-- Records to use follows --

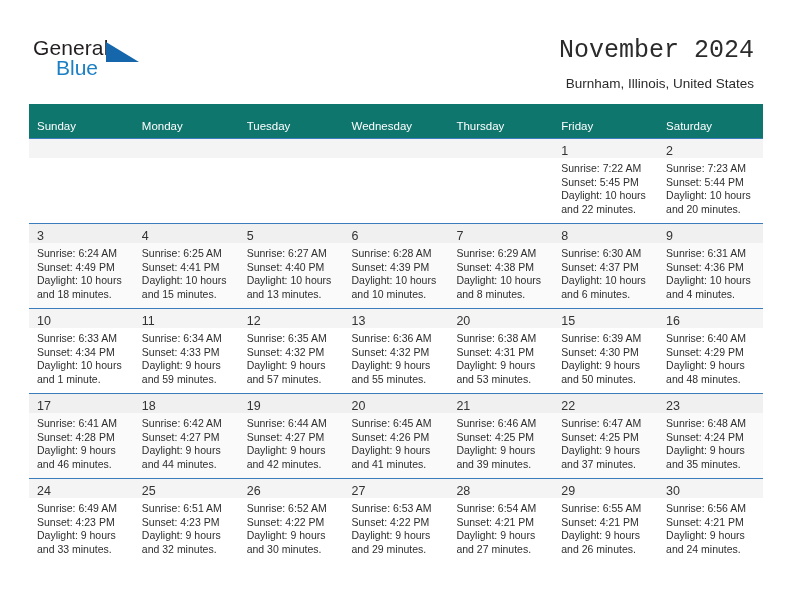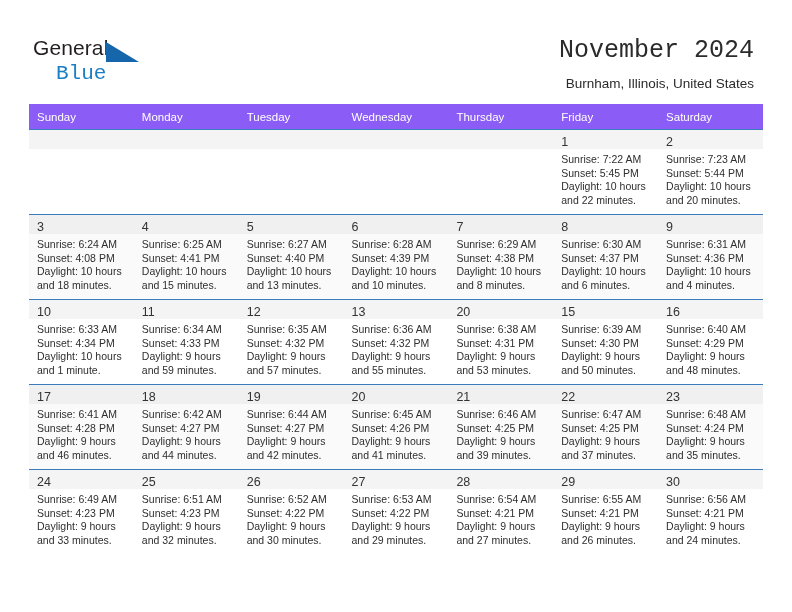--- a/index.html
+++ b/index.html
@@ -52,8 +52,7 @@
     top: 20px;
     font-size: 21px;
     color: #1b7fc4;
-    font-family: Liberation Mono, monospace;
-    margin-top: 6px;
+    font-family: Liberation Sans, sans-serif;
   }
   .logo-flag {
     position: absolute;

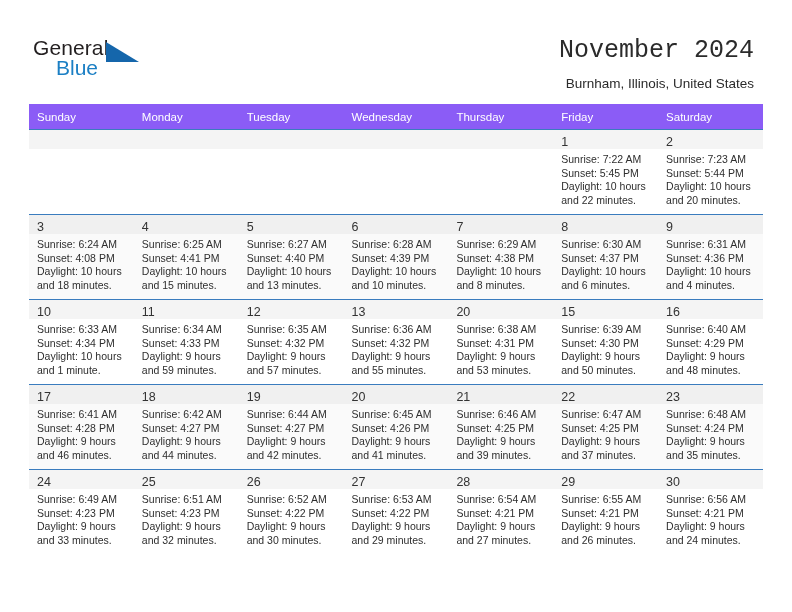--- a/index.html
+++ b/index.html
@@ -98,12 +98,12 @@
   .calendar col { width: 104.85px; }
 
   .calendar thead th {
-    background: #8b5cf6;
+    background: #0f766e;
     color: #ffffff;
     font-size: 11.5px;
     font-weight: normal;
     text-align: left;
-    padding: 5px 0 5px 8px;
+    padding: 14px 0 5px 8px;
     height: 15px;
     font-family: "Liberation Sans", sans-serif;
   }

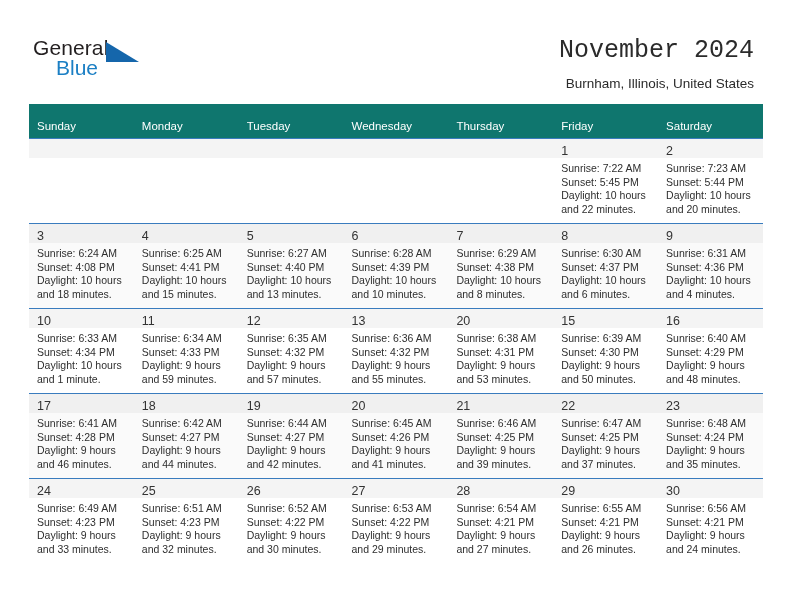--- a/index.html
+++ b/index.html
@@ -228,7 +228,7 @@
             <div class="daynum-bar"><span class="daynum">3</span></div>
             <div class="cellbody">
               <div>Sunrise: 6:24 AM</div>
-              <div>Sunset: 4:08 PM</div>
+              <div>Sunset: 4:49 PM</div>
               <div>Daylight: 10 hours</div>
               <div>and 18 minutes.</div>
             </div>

-- Records to use concluded --

Read the data above. Pull out each line in which the string "serif" appears.

### Task result
+    font-family: Liberation Sans, sans-serif;
     font-family: "Liberation Sans", sans-serif;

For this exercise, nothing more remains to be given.